Edito. Moins de poisson, plus de défis

Les chiffres s’accumulent, les filets se vident, et, pourtant, rien ne change vraiment. Le secteur de la pêche côtière et artisanale enregistre, une fois de plus, une baisse préoccupante de ses prises : -16,7% au premier semestre, -11% à fin août. Et dans les ports comme sur les marchés, alors que le poisson se raréfie, ses prix restent désespérément élevés pour la majorité des ménages.
Ce décalage entre l’offre réelle et les prix pratiqués illustre un effet ciseau cruel. Le consommateur peine à accéder à un produit de base de l’alimentation nationale, tandis que le petit pêcheur, lui, subit la baisse des volumes sans en récolter les bénéfices.
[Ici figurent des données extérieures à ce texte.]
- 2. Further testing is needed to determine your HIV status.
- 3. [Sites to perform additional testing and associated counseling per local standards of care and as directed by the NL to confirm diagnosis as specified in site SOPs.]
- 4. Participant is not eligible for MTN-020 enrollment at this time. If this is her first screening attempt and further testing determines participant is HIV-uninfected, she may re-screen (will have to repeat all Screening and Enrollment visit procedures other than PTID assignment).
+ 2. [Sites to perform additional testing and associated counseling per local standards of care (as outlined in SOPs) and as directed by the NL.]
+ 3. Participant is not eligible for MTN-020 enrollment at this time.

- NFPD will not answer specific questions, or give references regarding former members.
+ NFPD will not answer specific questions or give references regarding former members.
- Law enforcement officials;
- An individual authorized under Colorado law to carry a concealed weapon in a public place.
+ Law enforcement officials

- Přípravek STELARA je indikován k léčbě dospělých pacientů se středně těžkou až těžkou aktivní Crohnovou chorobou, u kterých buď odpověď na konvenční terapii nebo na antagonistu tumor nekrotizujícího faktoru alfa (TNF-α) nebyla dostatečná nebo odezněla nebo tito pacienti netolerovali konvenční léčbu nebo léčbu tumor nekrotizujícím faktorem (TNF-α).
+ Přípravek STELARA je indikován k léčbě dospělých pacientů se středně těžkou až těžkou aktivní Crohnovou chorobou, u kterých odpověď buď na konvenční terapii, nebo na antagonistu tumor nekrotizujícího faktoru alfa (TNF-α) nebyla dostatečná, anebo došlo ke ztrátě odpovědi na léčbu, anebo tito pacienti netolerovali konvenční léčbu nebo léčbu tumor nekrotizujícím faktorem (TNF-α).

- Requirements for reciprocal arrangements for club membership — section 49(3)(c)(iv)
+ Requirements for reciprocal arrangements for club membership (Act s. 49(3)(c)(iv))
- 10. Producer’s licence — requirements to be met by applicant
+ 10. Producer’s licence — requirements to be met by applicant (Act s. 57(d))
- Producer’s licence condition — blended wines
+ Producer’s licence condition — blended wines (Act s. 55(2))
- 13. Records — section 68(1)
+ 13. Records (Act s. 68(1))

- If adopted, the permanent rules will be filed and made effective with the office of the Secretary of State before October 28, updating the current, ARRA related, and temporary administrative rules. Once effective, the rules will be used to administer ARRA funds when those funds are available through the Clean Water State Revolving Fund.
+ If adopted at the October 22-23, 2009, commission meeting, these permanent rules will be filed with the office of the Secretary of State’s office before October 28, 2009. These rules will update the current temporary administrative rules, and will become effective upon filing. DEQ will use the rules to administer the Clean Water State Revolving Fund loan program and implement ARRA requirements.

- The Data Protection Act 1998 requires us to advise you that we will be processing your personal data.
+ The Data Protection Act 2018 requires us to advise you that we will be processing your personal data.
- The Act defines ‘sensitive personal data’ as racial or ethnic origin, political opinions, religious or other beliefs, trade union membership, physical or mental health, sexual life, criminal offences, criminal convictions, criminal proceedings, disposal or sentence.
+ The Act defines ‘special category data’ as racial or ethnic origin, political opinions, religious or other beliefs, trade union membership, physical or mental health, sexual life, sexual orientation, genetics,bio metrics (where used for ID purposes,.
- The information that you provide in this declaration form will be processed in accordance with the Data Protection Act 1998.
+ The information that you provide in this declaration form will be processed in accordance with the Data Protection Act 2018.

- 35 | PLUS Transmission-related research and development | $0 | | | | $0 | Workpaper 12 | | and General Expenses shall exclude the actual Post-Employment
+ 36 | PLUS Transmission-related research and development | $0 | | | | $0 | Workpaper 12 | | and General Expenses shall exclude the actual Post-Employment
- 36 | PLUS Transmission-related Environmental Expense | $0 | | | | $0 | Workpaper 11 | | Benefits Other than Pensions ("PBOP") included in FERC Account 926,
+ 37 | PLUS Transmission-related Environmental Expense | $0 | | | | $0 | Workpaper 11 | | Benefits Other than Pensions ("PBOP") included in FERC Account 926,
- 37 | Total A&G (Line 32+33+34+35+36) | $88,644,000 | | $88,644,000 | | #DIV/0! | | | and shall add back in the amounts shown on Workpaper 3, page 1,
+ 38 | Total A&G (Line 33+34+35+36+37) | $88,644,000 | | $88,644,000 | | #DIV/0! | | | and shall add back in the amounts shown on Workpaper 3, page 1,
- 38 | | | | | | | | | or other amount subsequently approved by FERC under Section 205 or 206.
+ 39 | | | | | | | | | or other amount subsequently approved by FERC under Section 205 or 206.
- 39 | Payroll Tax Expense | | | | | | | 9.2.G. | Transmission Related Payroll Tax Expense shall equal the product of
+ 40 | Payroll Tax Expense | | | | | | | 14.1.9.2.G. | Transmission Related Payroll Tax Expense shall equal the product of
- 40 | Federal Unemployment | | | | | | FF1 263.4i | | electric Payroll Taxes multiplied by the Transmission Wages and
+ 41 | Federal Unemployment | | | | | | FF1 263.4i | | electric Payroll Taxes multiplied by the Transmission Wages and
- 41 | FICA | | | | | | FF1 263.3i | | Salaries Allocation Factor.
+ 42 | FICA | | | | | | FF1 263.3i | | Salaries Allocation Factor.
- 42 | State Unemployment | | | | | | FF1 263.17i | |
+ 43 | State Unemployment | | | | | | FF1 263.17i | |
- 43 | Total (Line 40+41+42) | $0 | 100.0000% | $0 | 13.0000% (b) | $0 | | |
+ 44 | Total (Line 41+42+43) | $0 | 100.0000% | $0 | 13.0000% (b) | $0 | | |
Certes, des efforts sont en cours. Le plan d’action 2025 de l’Office national des pêches mise sur la modernisation des halles, la digitalisation des ventes, l’efficacité énergétique ou encore la traçabilité des produits.
Autant de chantiers importants, nécessaires même, pour structurer durablement la filière. Mais ces avancées technologiques ne peuvent à elles seules compenser la baisse des ressources halieutiques. Que vaut une halle aux poissons moderne si les quais restent vides ? Que pèse la digitalisation quand le poisson devient un luxe ? Sans une politique ferme de protection des stocks, sans un contrôle rigoureux de la pêche industrielle – notamment celle opérée par des chalutiers suréquipés, souvent étrangers –, toutes ces modernisations risquent de n’être que des vitrines. Il est temps de sortir de cette logique à court terme.
Le vrai progrès, aujourd’hui, ne se mesure pas uniquement en milliards de dirhams de chiffre d’affaires ou en barques modernisées. Il se mesure aussi – surtout – à la capacité du pays à préserver ses ressources marines, à garantir une pêche équitable, à protéger les petits métiers qui font vivre des milliers de familles.